MATERIAL PROVIDED:
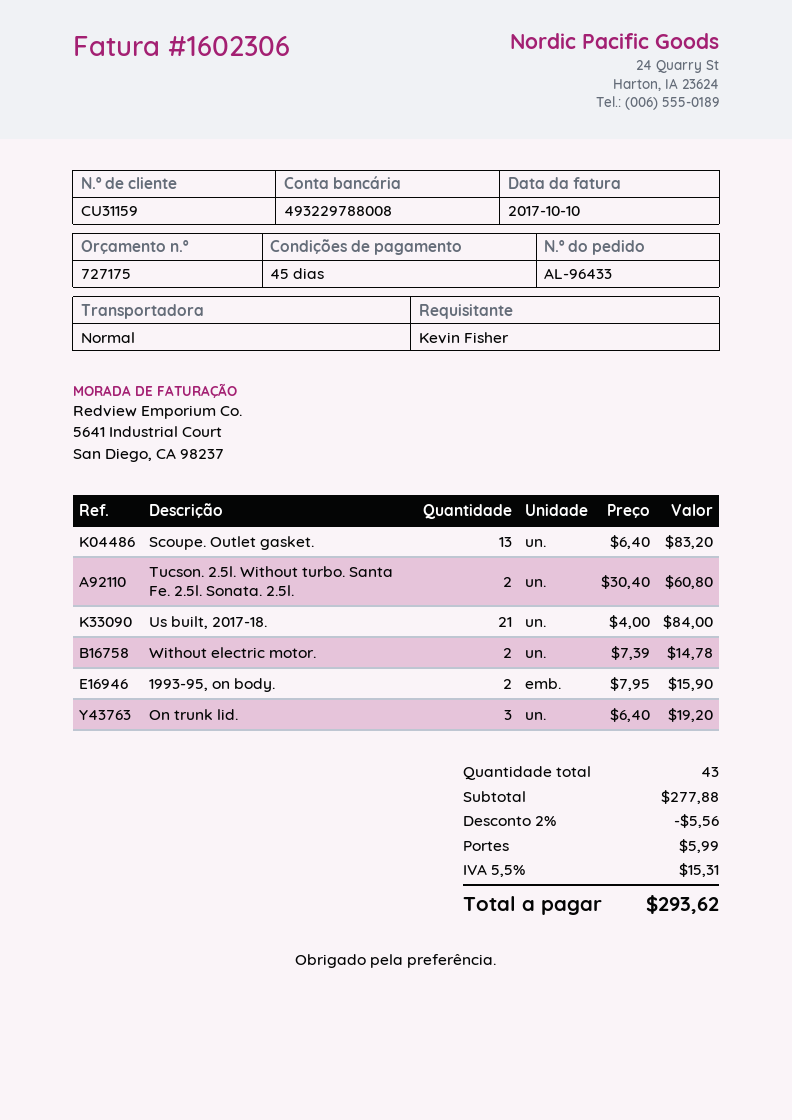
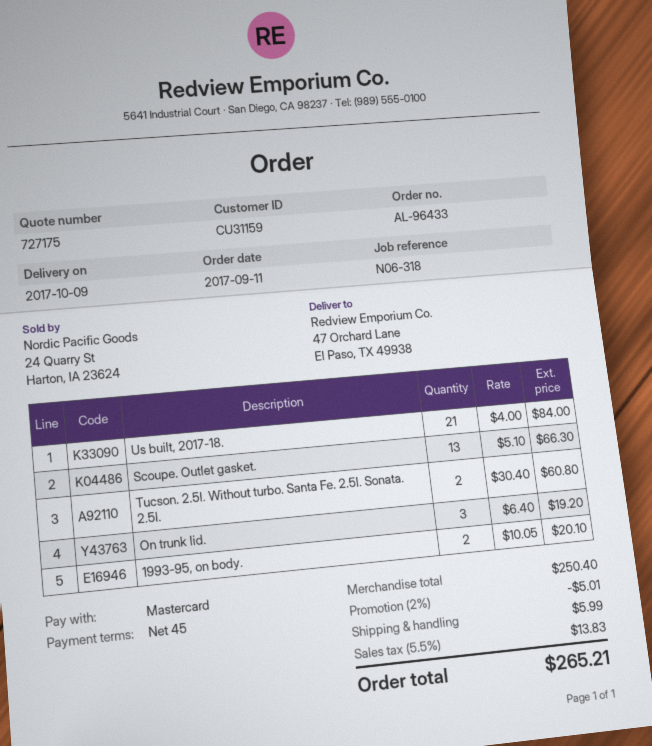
Scoupe. Outlet gasket.: 13 x 6.40 = 83.20 -> 13 x 5.10 = 66.30
Without electric motor.: 2 x 7.39 = 14.78 -> none
1993-95, on body.: 2 x 7.95 = 15.90 -> 2 x 10.05 = 20.10
subtotal: 277.88 -> 250.40
discount: 2% = 5.56 -> 2% = 5.01
tax: 5.5% = 15.31 -> 5.5% = 13.83
total: 293.62 -> 265.21

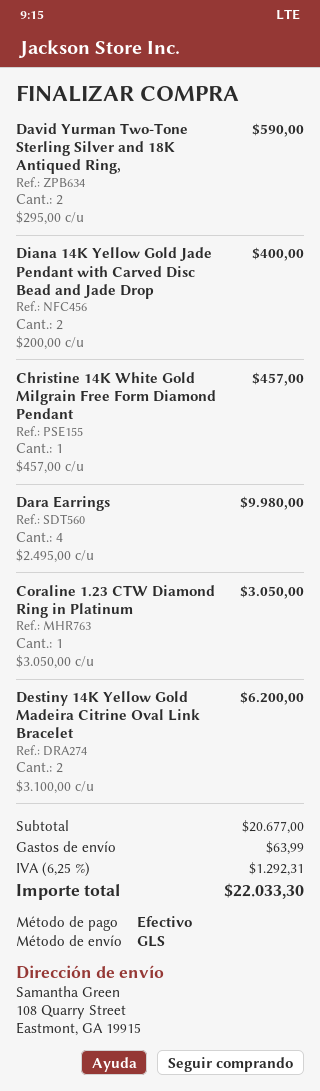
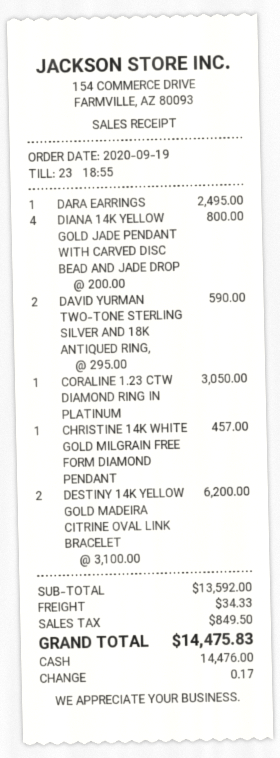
Diana 14K Yellow Gold Jade Pendant with Carved Disc Bead and Jade Drop: 2 x 200.00 = 400.00 -> 4 x 200.00 = 800.00
Dara Earrings: 4 x 2495.00 = 9980.00 -> 1 x 2495.00 = 2495.00
subtotal: 20677.00 -> 13592.00
shipping: 63.99 -> 34.33
tax: 1292.31 -> 849.50
total: 22033.30 -> 14475.83

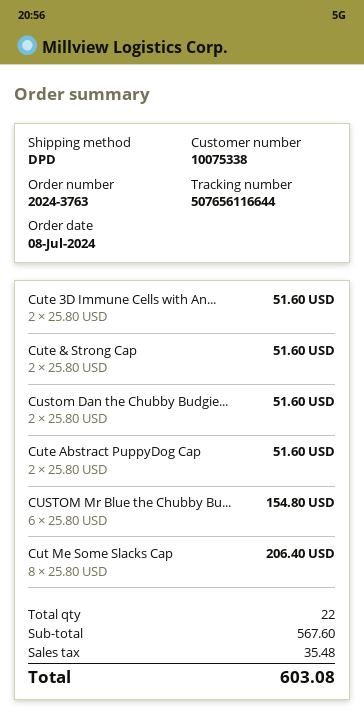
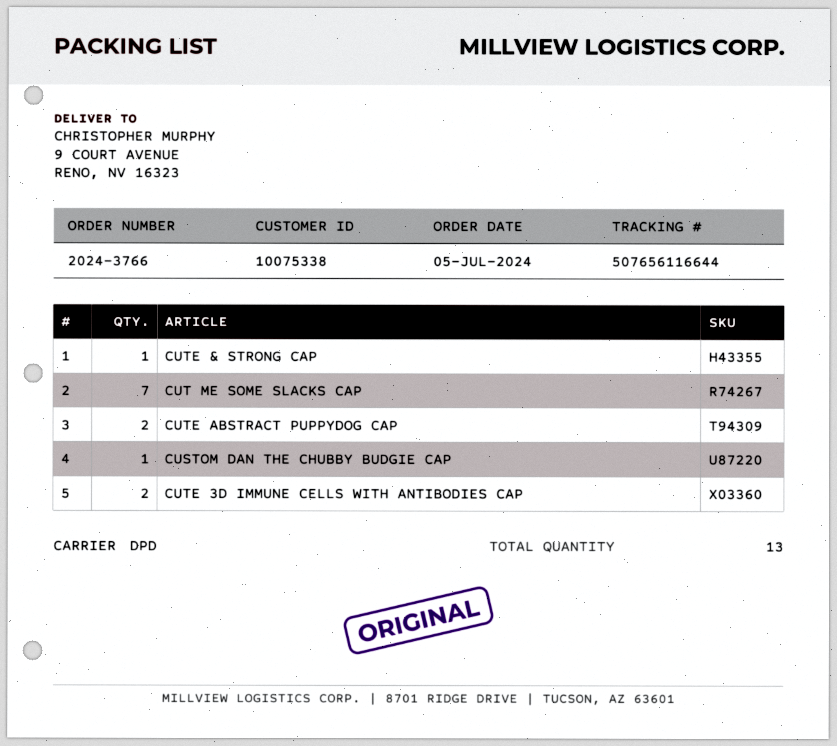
order number: 2024-3763 -> 2024-3766
order date: 2024-07-08 -> 2024-07-05
Cute & Strong Cap: 2 -> 1
Custom Dan the Chubby Budgie...: 2 -> 1
CUSTOM Mr Blue the Chubby Bu...: 6 -> none
Cut Me Some Slacks Cap: 8 -> 7
total quantity: 22 -> 13

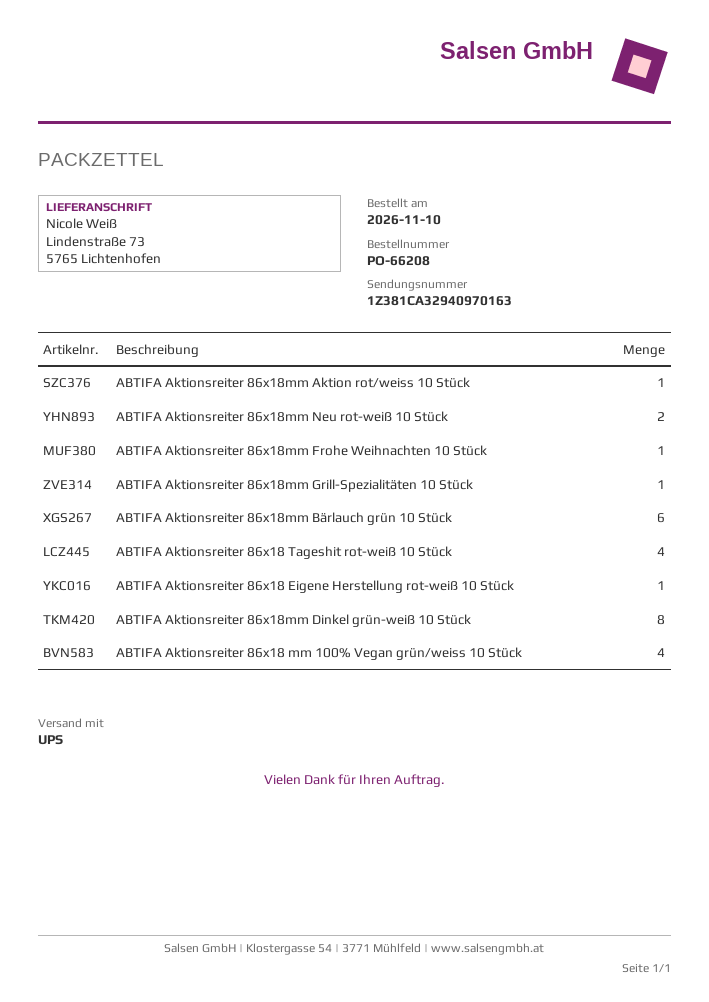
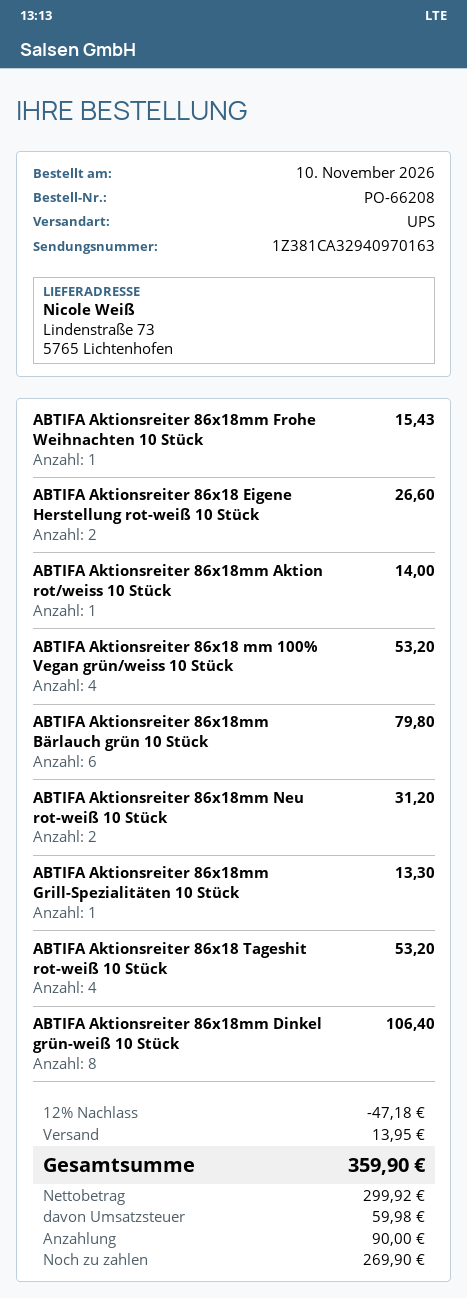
ABTIFA Aktionsreiter 86x18 Eigene Herstellung rot-weiß 10 Stück: 1 -> 2

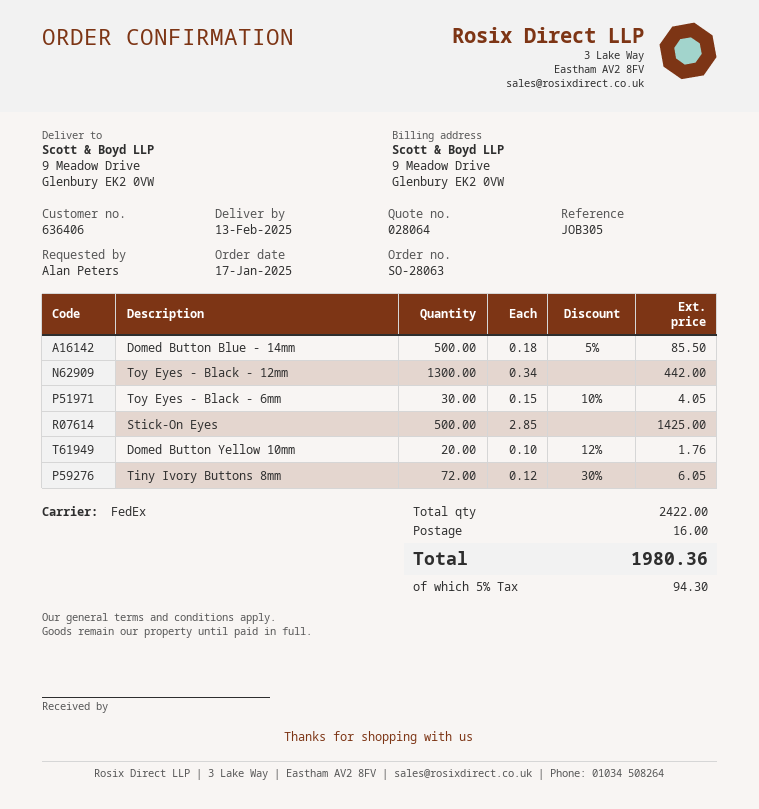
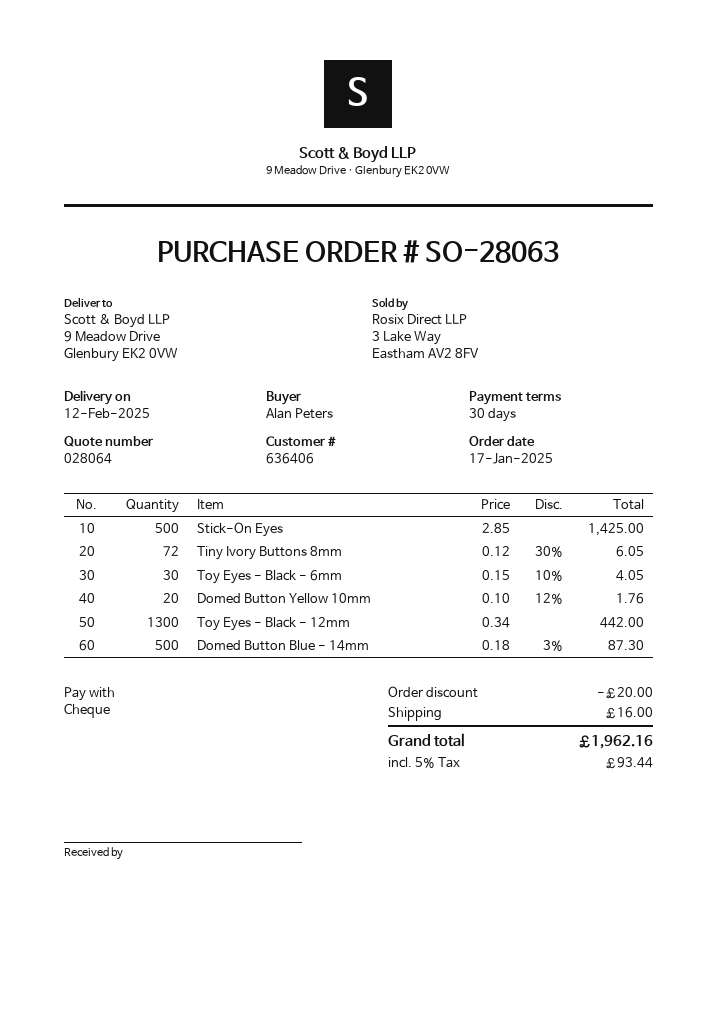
delivery date: 2025-02-13 -> 2025-02-12
Domed Button Blue - 14mm: 500 x 0.18 - 5% = 85.50 -> 500 x 0.18 - 3% = 87.30
discount: none -> 20.00
tax: 5% = 94.30 -> 5% = 93.44
total: 1980.36 -> 1962.16

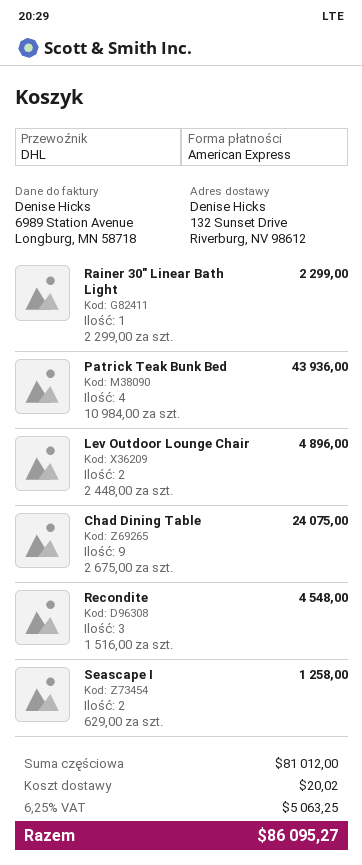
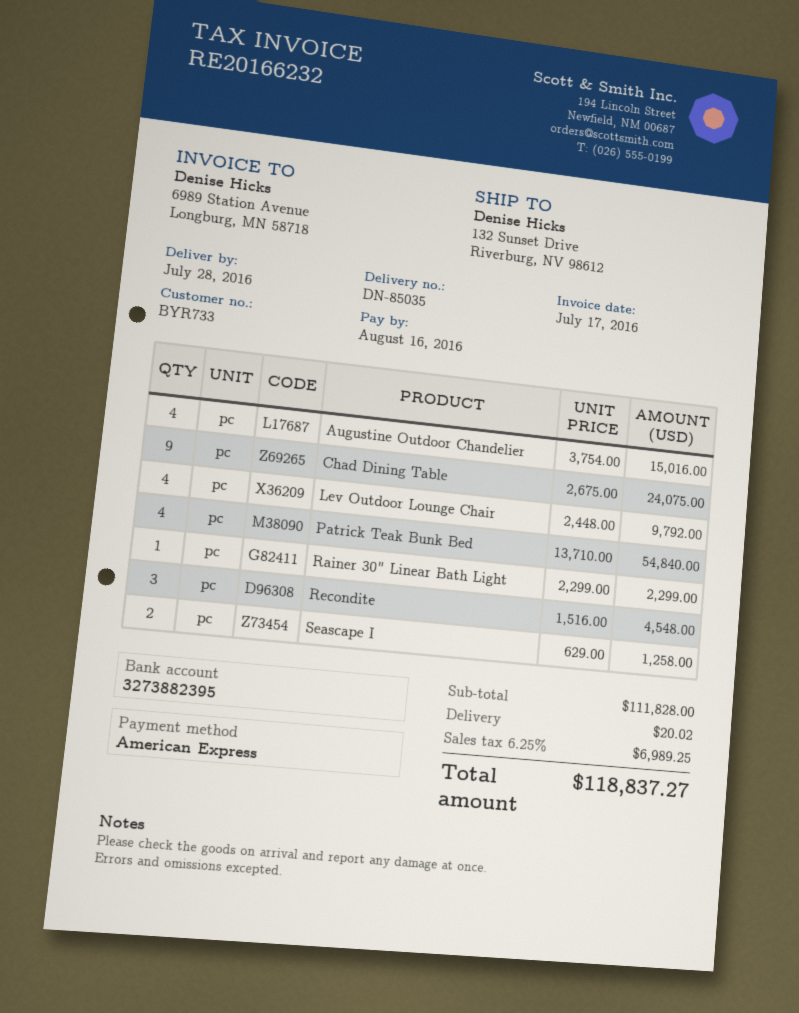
Patrick Teak Bunk Bed: 4 x 10984.00 = 43936.00 -> 4 x 13710.00 = 54840.00
Lev Outdoor Lounge Chair: 2 x 2448.00 = 4896.00 -> 4 x 2448.00 = 9792.00
Augustine Outdoor Chandelier: none -> 4 x 3754.00 = 15016.00
subtotal: 81012.00 -> 111828.00
tax: 6.25% = 5063.25 -> 6.25% = 6989.25
total: 86095.27 -> 118837.27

WHAT THE TASK REQUIRES: The whole listing above, minus its pictures, is what you should write out word for word.

SOLUTION FOR THIS TASK:
Scoupe. Outlet gasket.: 13 x 6.40 = 83.20 -> 13 x 5.10 = 66.30
Without electric motor.: 2 x 7.39 = 14.78 -> none
1993-95, on body.: 2 x 7.95 = 15.90 -> 2 x 10.05 = 20.10
subtotal: 277.88 -> 250.40
discount: 2% = 5.56 -> 2% = 5.01
tax: 5.5% = 15.31 -> 5.5% = 13.83
total: 293.62 -> 265.21

Diana 14K Yellow Gold Jade Pendant with Carved Disc Bead and Jade Drop: 2 x 200.00 = 400.00 -> 4 x 200.00 = 800.00
Dara Earrings: 4 x 2495.00 = 9980.00 -> 1 x 2495.00 = 2495.00
subtotal: 20677.00 -> 13592.00
shipping: 63.99 -> 34.33
tax: 1292.31 -> 849.50
total: 22033.30 -> 14475.83

order number: 2024-3763 -> 2024-3766
order date: 2024-07-08 -> 2024-07-05
Cute & Strong Cap: 2 -> 1
Custom Dan the Chubby Budgie...: 2 -> 1
CUSTOM Mr Blue the Chubby Bu...: 6 -> none
Cut Me Some Slacks Cap: 8 -> 7
total quantity: 22 -> 13

ABTIFA Aktionsreiter 86x18 Eigene Herstellung rot-weiß 10 Stück: 1 -> 2

delivery date: 2025-02-13 -> 2025-02-12
Domed Button Blue - 14mm: 500 x 0.18 - 5% = 85.50 -> 500 x 0.18 - 3% = 87.30
discount: none -> 20.00
tax: 5% = 94.30 -> 5% = 93.44
total: 1980.36 -> 1962.16

Patrick Teak Bunk Bed: 4 x 10984.00 = 43936.00 -> 4 x 13710.00 = 54840.00
Lev Outdoor Lounge Chair: 2 x 2448.00 = 4896.00 -> 4 x 2448.00 = 9792.00
Augustine Outdoor Chandelier: none -> 4 x 3754.00 = 15016.00
subtotal: 81012.00 -> 111828.00
tax: 6.25% = 5063.25 -> 6.25% = 6989.25
total: 86095.27 -> 118837.27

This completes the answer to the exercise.